▶ ASSIGNMENT
Give again, unaltered, the lines of the listing below that run from the line having "invoice number: RE20162723 -> RE20162273" through the line having "GIFT WRAP: none -> 132".

▶ SUPPLIED RECORDS
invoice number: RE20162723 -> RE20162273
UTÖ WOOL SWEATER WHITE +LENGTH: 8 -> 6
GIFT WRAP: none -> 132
...
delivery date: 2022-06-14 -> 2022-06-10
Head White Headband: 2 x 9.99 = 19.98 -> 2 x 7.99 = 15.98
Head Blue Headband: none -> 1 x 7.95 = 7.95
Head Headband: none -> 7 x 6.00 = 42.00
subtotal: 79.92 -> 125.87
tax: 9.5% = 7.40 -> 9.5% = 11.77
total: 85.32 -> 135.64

▶ SOLUTION FOR THIS PROBLEM
invoice number: RE20162723 -> RE20162273
UTÖ WOOL SWEATER WHITE +LENGTH: 8 -> 6
GIFT WRAP: none -> 132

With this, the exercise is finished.